Dr Lily Neo: Mr Speaker, I like to object to the fact that I was asked a question on what I wanted. Was assistance for 20% or 30% enough? No, that was not what I was asking for. I was asking for 100,000 households which are only 3% of the population. I could not be asked a question. We have already given 20% of ComCare, and may I just qualify that ComCare was temporary assistance, and that was really out of the question.
Mr Speaker: To cut it short, your question was not answered then?

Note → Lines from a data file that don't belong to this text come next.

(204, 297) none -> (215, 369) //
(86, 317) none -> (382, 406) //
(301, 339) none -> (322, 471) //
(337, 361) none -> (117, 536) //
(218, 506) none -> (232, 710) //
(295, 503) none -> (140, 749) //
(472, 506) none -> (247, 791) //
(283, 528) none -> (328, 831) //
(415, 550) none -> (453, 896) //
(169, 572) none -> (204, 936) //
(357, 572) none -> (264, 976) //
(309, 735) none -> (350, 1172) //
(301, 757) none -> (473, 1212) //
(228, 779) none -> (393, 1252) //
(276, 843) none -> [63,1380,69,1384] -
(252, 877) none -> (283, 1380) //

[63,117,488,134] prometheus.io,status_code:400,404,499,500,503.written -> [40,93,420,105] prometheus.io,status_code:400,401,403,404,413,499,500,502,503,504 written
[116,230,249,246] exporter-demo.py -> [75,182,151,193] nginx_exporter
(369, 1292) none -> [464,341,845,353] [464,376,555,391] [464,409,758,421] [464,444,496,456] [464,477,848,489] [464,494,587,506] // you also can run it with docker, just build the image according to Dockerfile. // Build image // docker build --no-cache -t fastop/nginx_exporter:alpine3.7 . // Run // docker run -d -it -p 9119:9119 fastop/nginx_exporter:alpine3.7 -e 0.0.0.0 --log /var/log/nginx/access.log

Dr Lily Neo: Sir, the questions I asked were:
(1) Was it correct to say that there were 100,000 households that require long-term assistance, whereas the assistance schemes we have at the moment are all temporary?
(2) Can they be helped with long-term solutions to get them out of the poverty trap; and
(3) Can their children be given a better chance?
But I have definitely never asked for assistance for 30% or 40% of Singaporeans, and I object to being asked that kind of question.
Mr Speaker: Mrs Yu-Foo, would you like to answer that question?
Mrs Yu-Foo Yee Shoon: Mr Speaker, Sir, I did not say that Dr Lily Neo asked for 30%. I just said that, generally, we have one million households. If we say 100,000, it is about 10% of the households. After we have the ComCare scheme, actually the Government covers the bottom 20% of households in Singapore. My question to Singaporeans is whether we want to cover beyond the bottom 20%. I am not saying that Dr Lily Neo asked for more than the bottom 20%. I just want to clarify that.
Another point is that, for the very, very poor, it is about 3,600 persons who are under Public Assistance. Some are under the interim ComCare scheme while others are under the Workfare Scheme. Together, if we add the 4,000 or 5,000, those are the really poor cases. But those with income beyond $1,500 who can manage but have difficulty when their children go to school –
Mr Speaker: Mrs Yu-Foo, you are actually repeating your replies –
Mrs Yu-Foo Yee Shoon: So, beyond MCYS, the Ministry of Education also has bursaries, scholarships and a lot of other schemes to help school-going children, such as the School Pocket Money Fund, and so on. If they are sick, they can go for Medifund and MediShield. MOH also tries its best to help. As a total package, we try our best to help them to manage. But my suggestion is that, in the long run, as a country, we should improve our productivity and make sure that our retraining is effective and our workers are employable and hope that they can have an increase in their salaries. At this moment, the Government gives GST offsets, Growth Dividends, and so on. Each family gets a few thousand dollars that can cover the cost of inflation. But in the long run, I do understand, agree and sympathise with the difficulty that the lower-income group has had to manage. But, as a country, we need to grow. Without growth and productivity, how much can we help? That is a big question. At this moment, if you ask me, it is manageable.